Saat, sabah namazı sularıydı. Panik yayıldıkça, kuşatmanın ilk kurbanları olan iki silahsız muhafız öldürüldü ve hacıların kaçmasını ve takviye kuvvetlerinin gelmesini önlemek için kapılar kapatıldı. Daha sonra saldırganlardan biri, imamın cemaate namaz kıldırdığı mikrofonu ele geçirdi.
“Minarelere çıkın! Keskin nişancıları konumlandırın! Kapıları kapatın! Korumaları konuşlandırın! Korumaları ve nöbetçileri kapıların önüne yerleştirin!” diye emretti saldırının elebaşı Cuheyman el-Uteybî.
- Dünyanın dört bir tarafından kutsal topraklara gelen Müslümanlar ne olduğunu anlamayıp "Allahuekber" nidaları atarken, Uteybî, yanı başındaki kayınbiraderi Muhammed bin Abdullah el-Kâhtânî’nin, uzun zamandır beklenen “Mehdi” olduğunu söyledi.

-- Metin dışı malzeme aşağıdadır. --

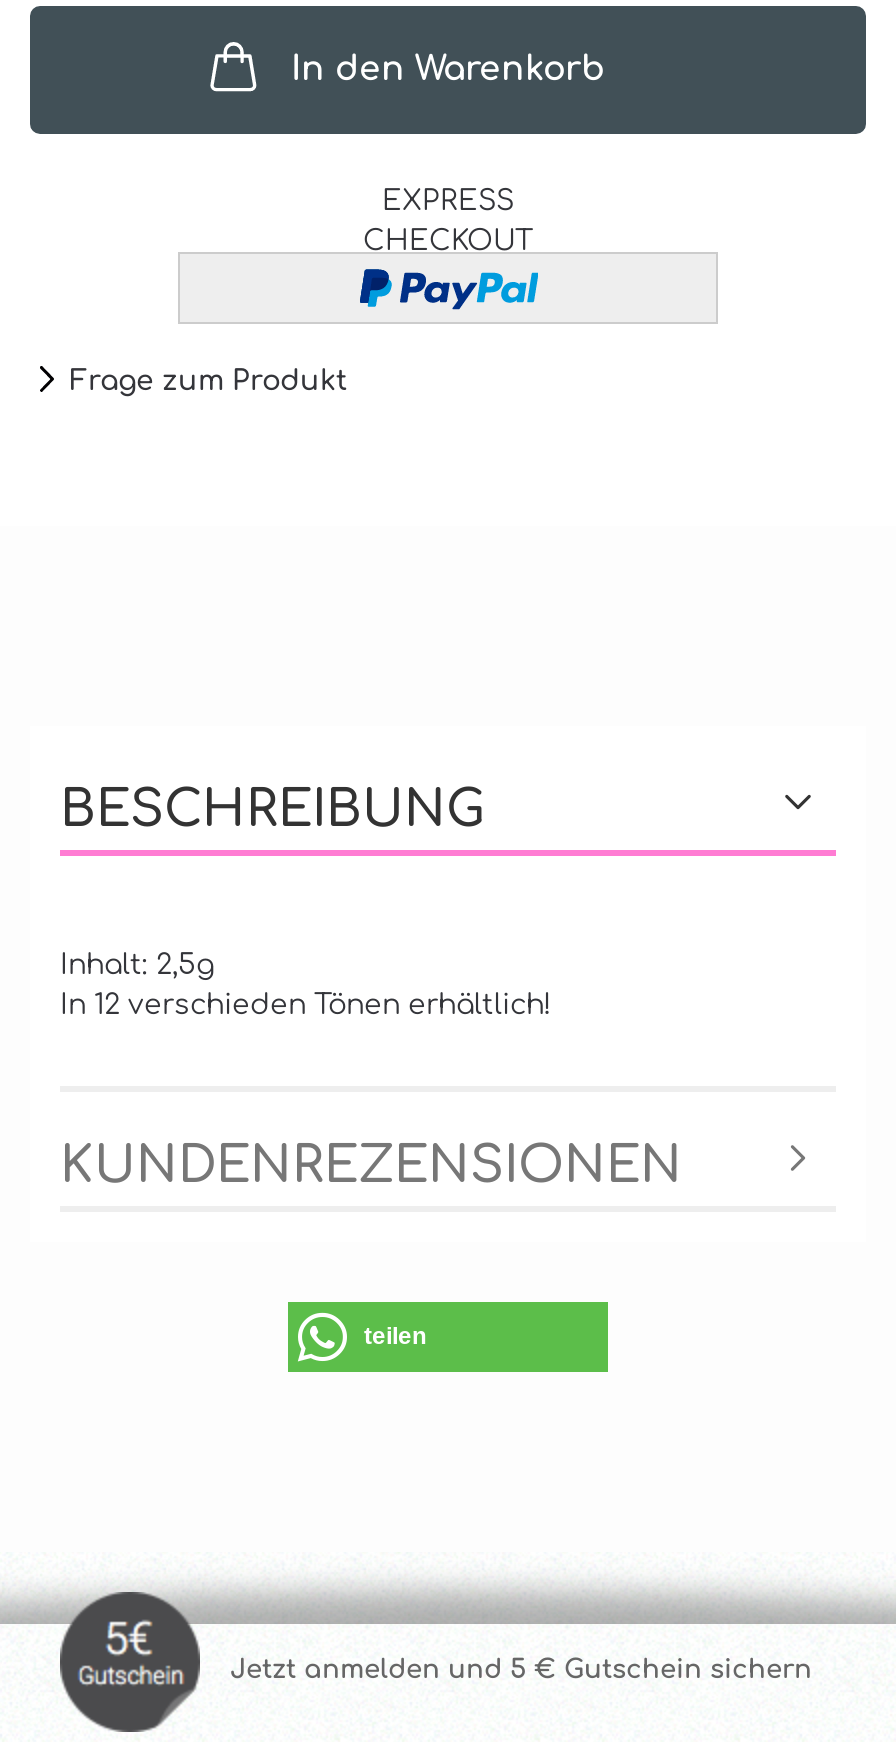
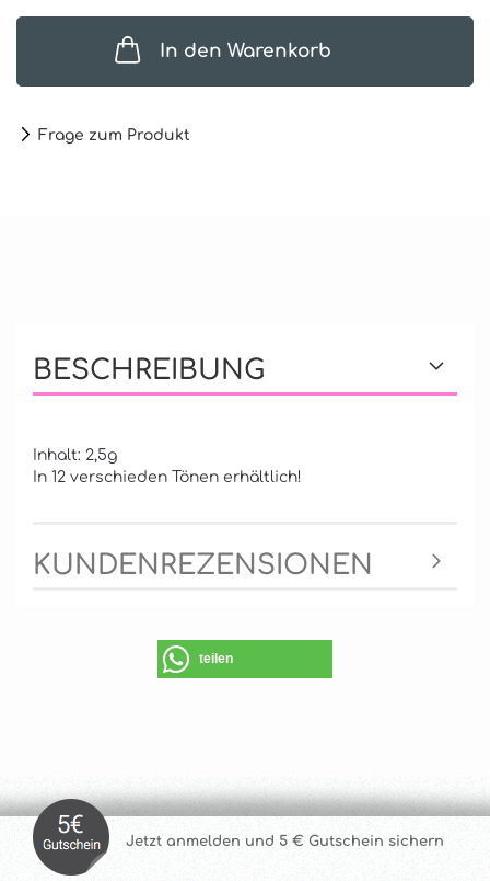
[178,186,718,324] [image] | EXPRESS | CHECKOUT -> none

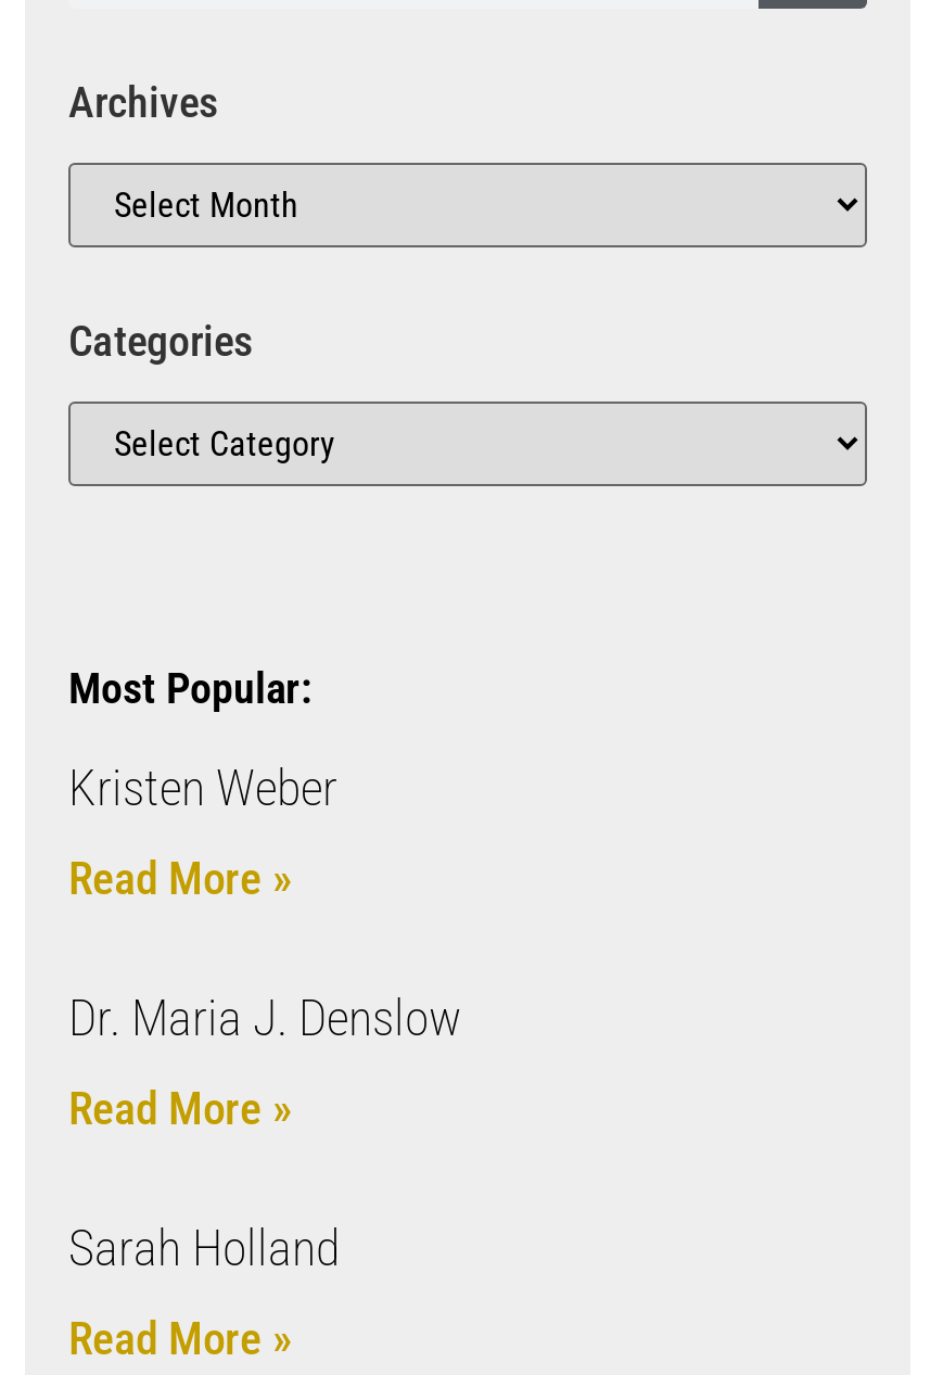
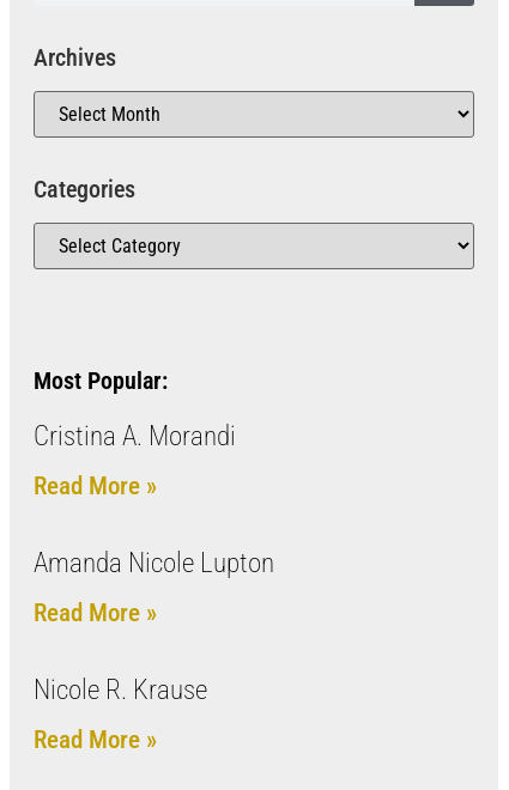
[68,759,337,818] Kristen Weber -> [34,420,236,452] Cristina A. Morandi
[68,990,461,1048] Dr. Maria J. Denslow -> [34,547,274,579] Amanda Nicole Lupton
[68,1220,340,1278] Sarah Holland -> [34,674,207,706] Nicole R. Krause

El-Uteybî, Suudi rejimini şeriatı terk etmekle suçlarken, kraliyet ailesi ve âlimlerin gayri meşru olduğunu, otoritelerinin reddedilmesi gerektiğini ve kutsal mekândaki herkesin öne çıkıp "Mehdi"ye biat etmesini istedi.
Cuheyman el-Uteybî
Cuheyman el-Uteybî, geleneksel olarak Suudi kraliyet ailesine ve ilişkili olduğu İslâm'ın Selefi koluna sadık bedevi savaşçılardan oluşan önde gelen bir askerî birlik olan Suudi Arabistan Ulusal Muhafızları'nda eski bir askerdi. Büyük dedesi Sultan bin Bajad bin Hamid el-Uteybî, İhvân hareketinin (Müslüman Kardeşler ile karıştırılmamalıdır) ünlü lideriydi ve 1920'lerin sonlarında Krallığın kurucusu Kral Abdülaziz el-Suud'a karşı bir isyana öncülük edene kadar onun en sadık destekçilerindendi. El-Suud'un Batılı güçlerle anlaşmalarını, ülkeyi modernleştirme misyonunu ve Irak'a ve Krallığın sınır bölgelerine yönelik yayılmacı baskınları durdurma emrini görünce, aralarında Cuheyman’ın babasının da bulunduğu, İhvan savaşçıları, Kral'a karşı bir savaş başlatmışlardı.
Cuheyman el-Uteybî'nin atalarının kutuplaştırıcı ve aşırıcı düşüncelerinin izleri onda da varlığını sürdürmüş; karizması ve ideolojik misyonu sayesinde takipçiler kazanarak bu mirası sürdürmüştü. Tarihler 1970’lerin sonunu gösterdiğinde, Cuheyman’ın liderliğinde Yeni İhvan hareketi doğdu. Petrol gelirleriyle bolluk içinde yaşayan Krallığın hızla modernleşmesi ve özellikle günlük yaşam ve eğlence alanlarında yeni teknolojik gelişmelere uyum sağlaması karşısında Suudi Arabistan'daki muhafazakâr din adamı sınıfının çoğu gibi o da buna karşı çıkmaktaydı.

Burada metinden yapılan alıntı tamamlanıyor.